A las masas, dice Ortega y Gasset refiriéndose a este problema, “no les preocupa más que su bienestar y, al mismo tiempo, son insolidarias de las causas de ese bienestar”. Es decir: no les interesa la civilización, sino que sólo los productos de la civilización. Pero además, parten de la base de que todas las cosas que endulzan su vida están allí naturalmente, tan naturalmente como los ríos y las montañas. A ellas no les interesa en absoluto el hecho de que sólo con mucho sacrificio, empeño y capacidad es posible mantener y extender ese cúmulo de comodidades. Como los niños, quieren los juguetes pero no les interesa cómo han sido fabricados.
Ortega resume esta problemática con una frase genial: “En los motines que la escasez provoca, las masas populares suelen buscar pan y el medio que emplean suele ser destruir las panaderías”. En una columna que publiqué en este sitio en mayo de 2009 (“Protesto ergo sum”) relataba cómo un grupo de usuarios del tren local entre Buenos Aires y las barriadas periféricas, irritadas por un repentino corte en la vía, habían incendiado los vagones.

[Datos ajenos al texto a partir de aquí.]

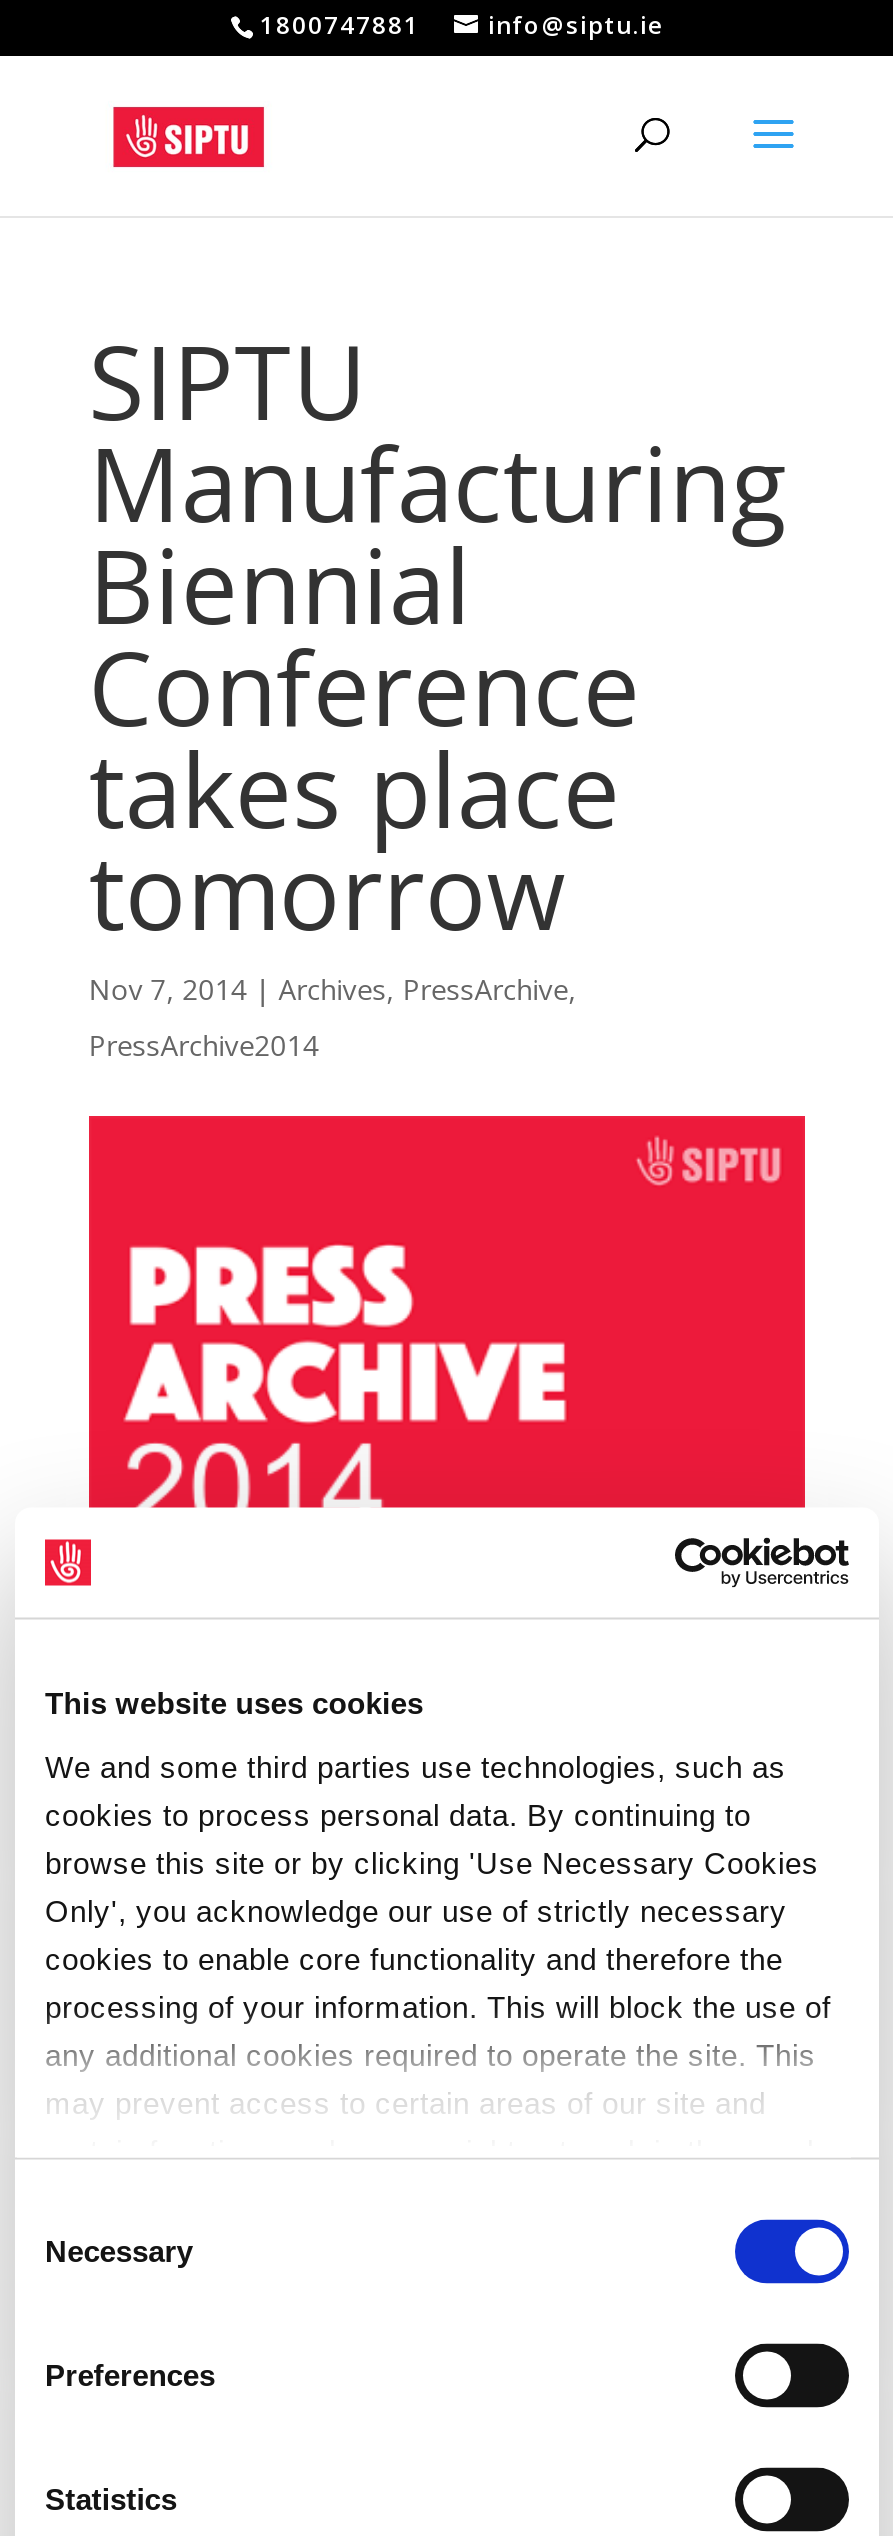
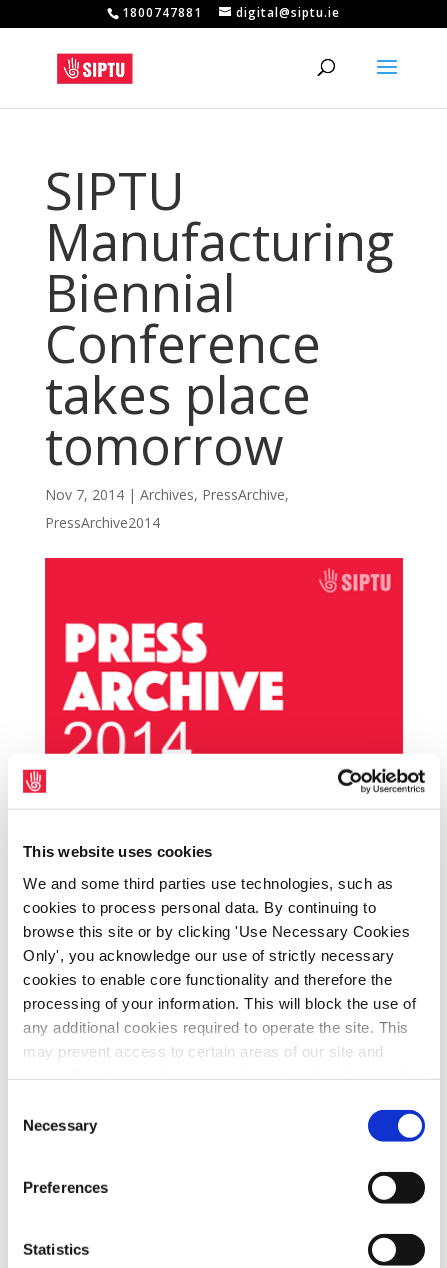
- info@siptu.ie
+ digital@siptu.ie
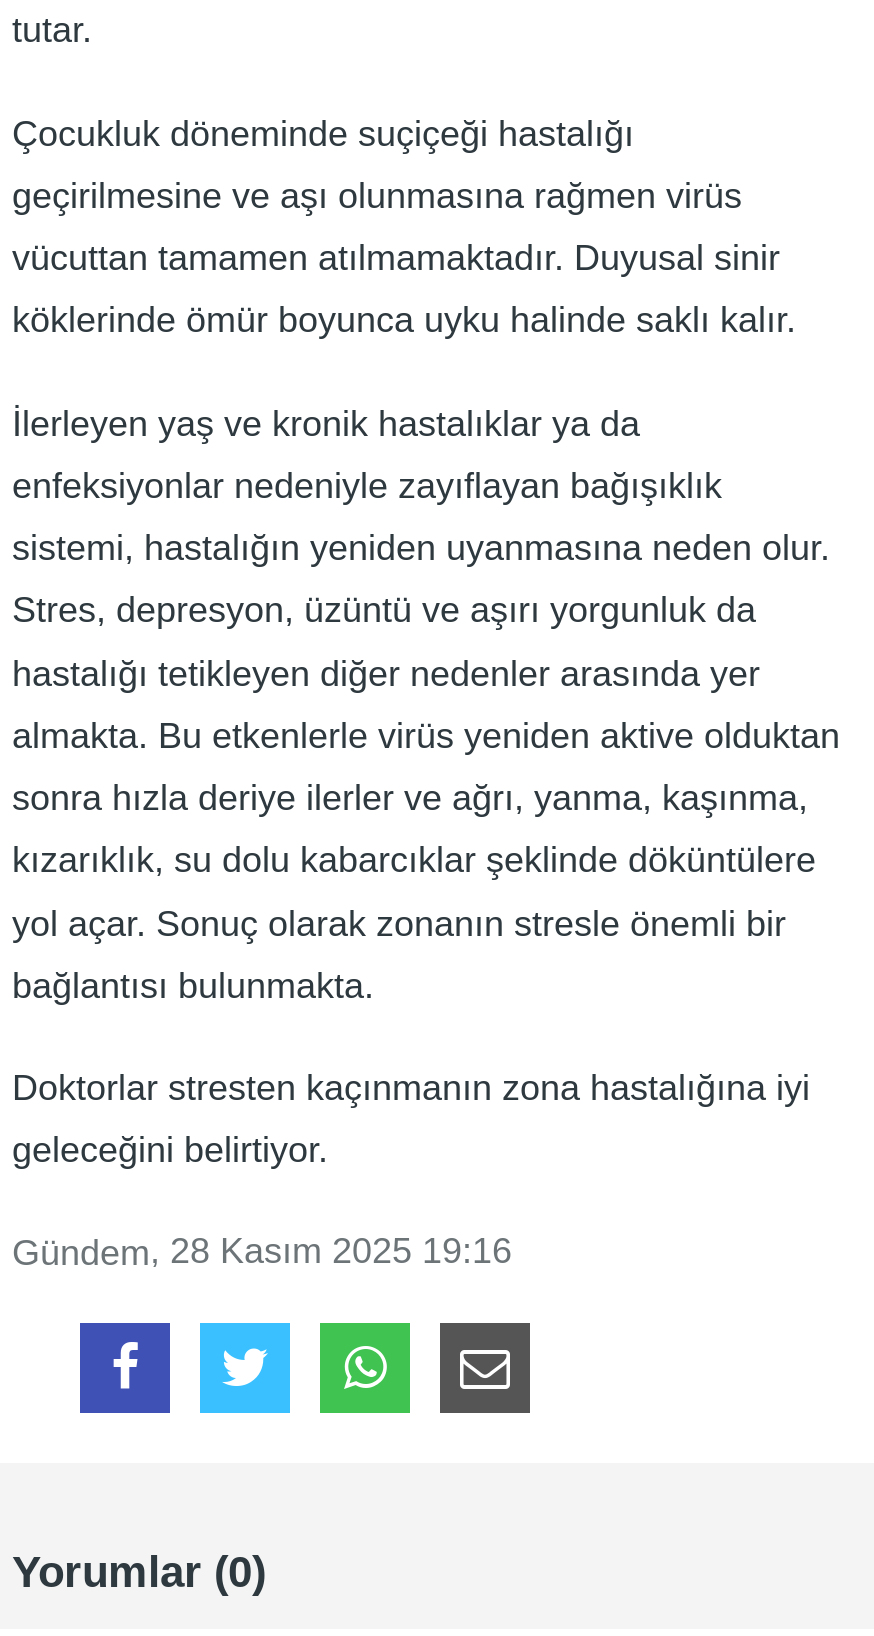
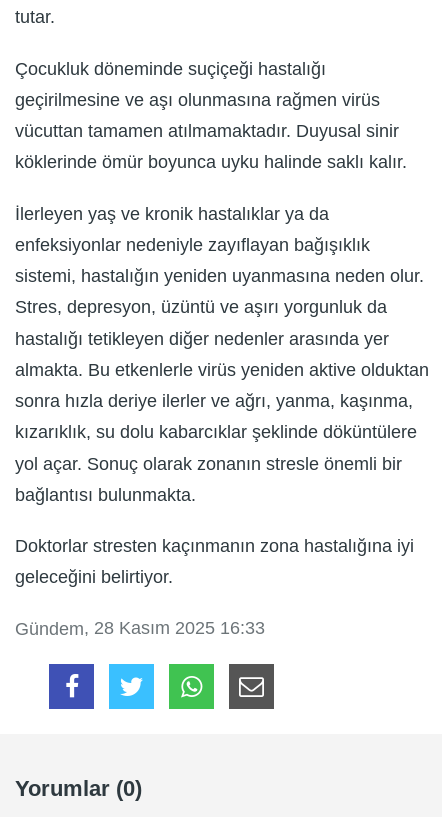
- Gündem, 28 Kasım 2025 19:16
+ Gündem, 28 Kasım 2025 16:33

Esas personas necesitaban viajar en tren a sus fuentes de trabajo, pero enojados por una pasajera interrupción del servicio les prendieron fuego al medio que les permitía ganarse la vida.
Hace unos días, un grupo de funcionarios de la Biblioteca Nacional en Montevideo que exigen dialogar con la dirección de la misma agredieron físicamente a los miembros de esa dirección. Pretender abrir un espacio de diálogo a las trompadas es tan estúpido como pretender usar un tren al cual se le prende fuego o buscar pan en una panadería previamente incendiada.
Si definimos a la civilización como voluntad de convivencia y a la barbarie como el estado propio del todos contra todos, podemos concluir que el nivel de violencia directa practicada en una determinada sociedad marca su grado de desarrollo. Las enseñanzas que nos ofrecen estos hechos van mucho más allá de lo que podemos imaginar a priori y si alzamos la vista en búsqueda de una perspectiva más vasta descubriremos cosas que por muchos motivos nos resultarán espeluznantes.
Retomemos, antes de concluir estas reflexiones, una idea básica: el hombre mediocre, limitado mentalmente para comprender el complicadísimo y extenso proceso intelectual que le permite tener agua caliente en la canilla, tomarse una aspirina cuando le duele la cabeza y “matar el tiempo” frente al televisor, cree que el desarrollo civilizatorio es algo mecánico y automático; algo que es porque debe ser y no porque una serie de mentes excelsas se lo proporcionan mediante constante ahínco y dedicación. En consecuencia, ese hombre desconoce que para que el arsenal de bondades técnicas, sanitarias, políticas o económicas que goza todos los días pueda seguir existiendo y creciendo es necesario cuidarlo.
Hambriento, el hombre masa destruye las panaderías. Necesitado del salario, incendia el medio que le permite ir a ganarlo. Pretendiendo el diálogo, acude a los golpes. Sediento de más placeres, socava la base que los genera. La característica primera del hombre masa es justamente esta: exigir que se le respete una creciente lista de derechos atacando el vientre en donde estos supuestos derechos se gestan.